_What is being asked_
Print verbatim the lines from the beginning of the entries through the line containing "- Visualize expense", both ends included. Pictures should be left out.

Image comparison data

+--

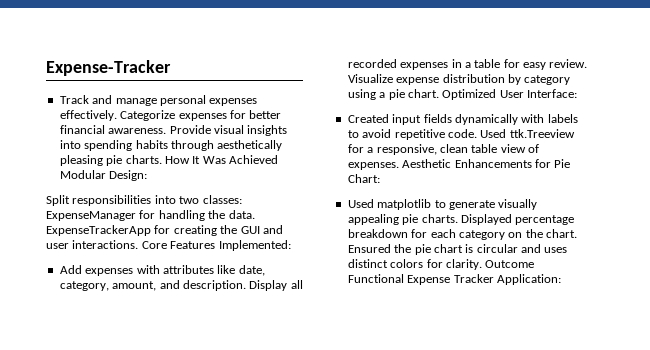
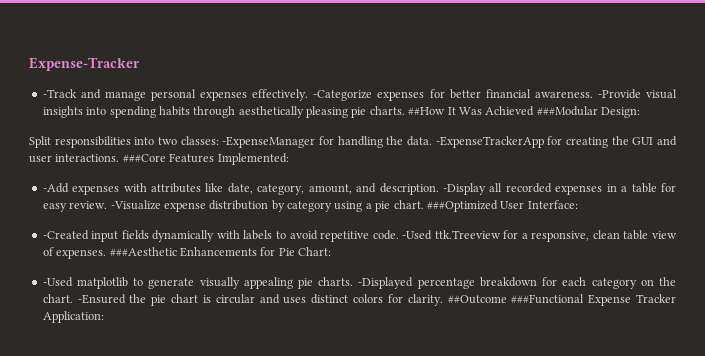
- Track and manage personal expenses effectively.
+ -Track and manage personal expenses effectively.
- Categorize expenses for better financial awareness.
+ -Categorize expenses for better financial awareness.
- Provide visual insights into spending habits through aesthetically pleasing pie charts.
+ -Provide visual insights into spending habits through aesthetically pleasing pie charts.
- How It Was Achieved Modular Design:
+ ##How It Was Achieved ###Modular Design:
- Split responsibilities into two classes: ExpenseManager for handling the data.
+ Split responsibilities into two classes: -ExpenseManager for handling the data.
- ExpenseTrackerApp for creating the GUI and user interactions.
+ -ExpenseTrackerApp for creating the GUI and user interactions.
- Core Features Implemented:
+ ###Core Features Implemented:
- Add expenses with attributes like date, category, amount, and description.
+ -Add expenses with attributes like date, category, amount, and description.
- Display all recorded expenses in a table for easy review.
+ -Display all recorded expenses in a table for easy review.
- Visualize expense distribution by category using a pie chart.
+ -Visualize expense distribution by category using a pie chart.
- Optimized User Interface:
+ ###Optimized User Interface:
- Created input fields dynamically with labels to avoid repetitive code.
+ -Created input fields dynamically with labels to avoid repetitive code.
- Used ttk.Treeview for a responsive, clean table view of expenses.
+ -Used ttk.Treeview for a responsive, clean table view of expenses.
- Aesthetic Enhancements for Pie Chart:
+ ###Aesthetic Enhancements for Pie Chart:
- Used matplotlib to generate visually appealing pie charts.
+ -Used matplotlib to generate visually appealing pie charts.
- Displayed percentage breakdown for each category on the chart.
+ -Displayed percentage breakdown for each category on the chart.
- Ensured the pie chart is circular and uses distinct colors for clarity.
+ -Ensured the pie chart is circular and uses distinct colors for clarity.
- Outcome Functional Expense Tracker Application:
+ ##Outcome ###Functional Expense Tracker Application:

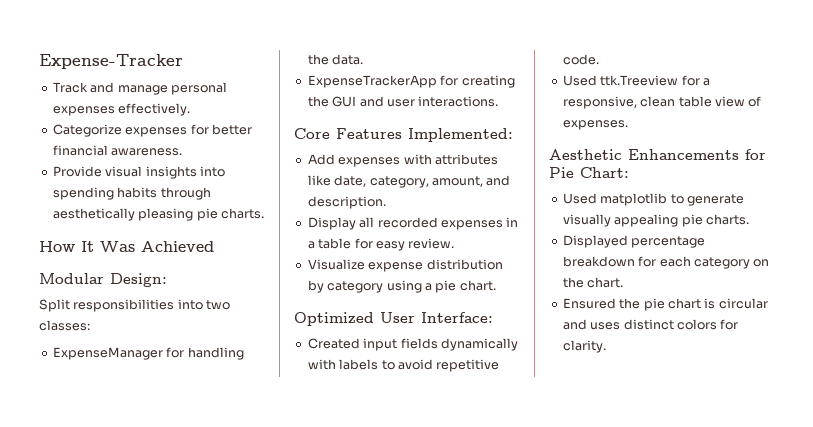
- -Track and manage personal expenses effectively. -Categorize expenses for better financial awareness. -Provide visual insights into spending habits through aesthetically pleasing pie charts. ##How It Was Achieved ###Modular Design:
+ Track and manage personal expenses effectively.
+ Categorize expenses for better financial awareness.
+ Provide visual insights into spending habits through aesthetically pleasing pie charts.
+ How It Was Achieved
+ Modular Design:
- Split responsibilities into two classes: -ExpenseManager for handling the data. -ExpenseTrackerApp for creating the GUI and user interactions. ###Core Features Implemented:
+ Split responsibilities into two classes:
+ ExpenseManager for handling the data.
+ ExpenseTrackerApp for creating the GUI and user interactions.
+ Core Features Implemented:
- -Add expenses with attributes like date, category, amount, and description. -Display all recorded expenses in a table for easy review. -Visualize expense distribution by category using a pie chart. ###Optimized User Interface:
+ Add expenses with attributes like date, category, amount, and description.
+ Display all recorded expenses in a table for easy review.
+ Visualize expense distribution by category using a pie chart.
+ Optimized User Interface:
- -Created input fields dynamically with labels to avoid repetitive code. -Used ttk.Treeview for a responsive, clean table view of expenses. ###Aesthetic Enhancements for Pie Chart:
+ Created input fields dynamically with labels to avoid repetitive code.
+ Used ttk.Treeview for a responsive, clean table view of expenses.
+ Aesthetic Enhancements for Pie Chart:
- -Used matplotlib to generate visually appealing pie charts. -Displayed percentage breakdown for each category on the chart. -Ensured the pie chart is circular and uses distinct colors for clarity. ##Outcome ###Functional Expense Tracker Application:
+ Used matplotlib to generate visually appealing pie charts.
+ Displayed percentage breakdown for each category on the chart.
+ Ensured the pie chart is circular and uses distinct colors for clarity.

+--

_Solution_
- Track and manage personal expenses effectively.
+ -Track and manage personal expenses effectively.
- Categorize expenses for better financial awareness.
+ -Categorize expenses for better financial awareness.
- Provide visual insights into spending habits through aesthetically pleasing pie charts.
+ -Provide visual insights into spending habits through aesthetically pleasing pie charts.
- How It Was Achieved Modular Design:
+ ##How It Was Achieved ###Modular Design:
- Split responsibilities into two classes: ExpenseManager for handling the data.
+ Split responsibilities into two classes: -ExpenseManager for handling the data.
- ExpenseTrackerApp for creating the GUI and user interactions.
+ -ExpenseTrackerApp for creating the GUI and user interactions.
- Core Features Implemented:
+ ###Core Features Implemented:
- Add expenses with attributes like date, category, amount, and description.
+ -Add expenses with attributes like date, category, amount, and description.
- Display all recorded expenses in a table for easy review.
+ -Display all recorded expenses in a table for easy review.
- Visualize expense distribution by category using a pie chart.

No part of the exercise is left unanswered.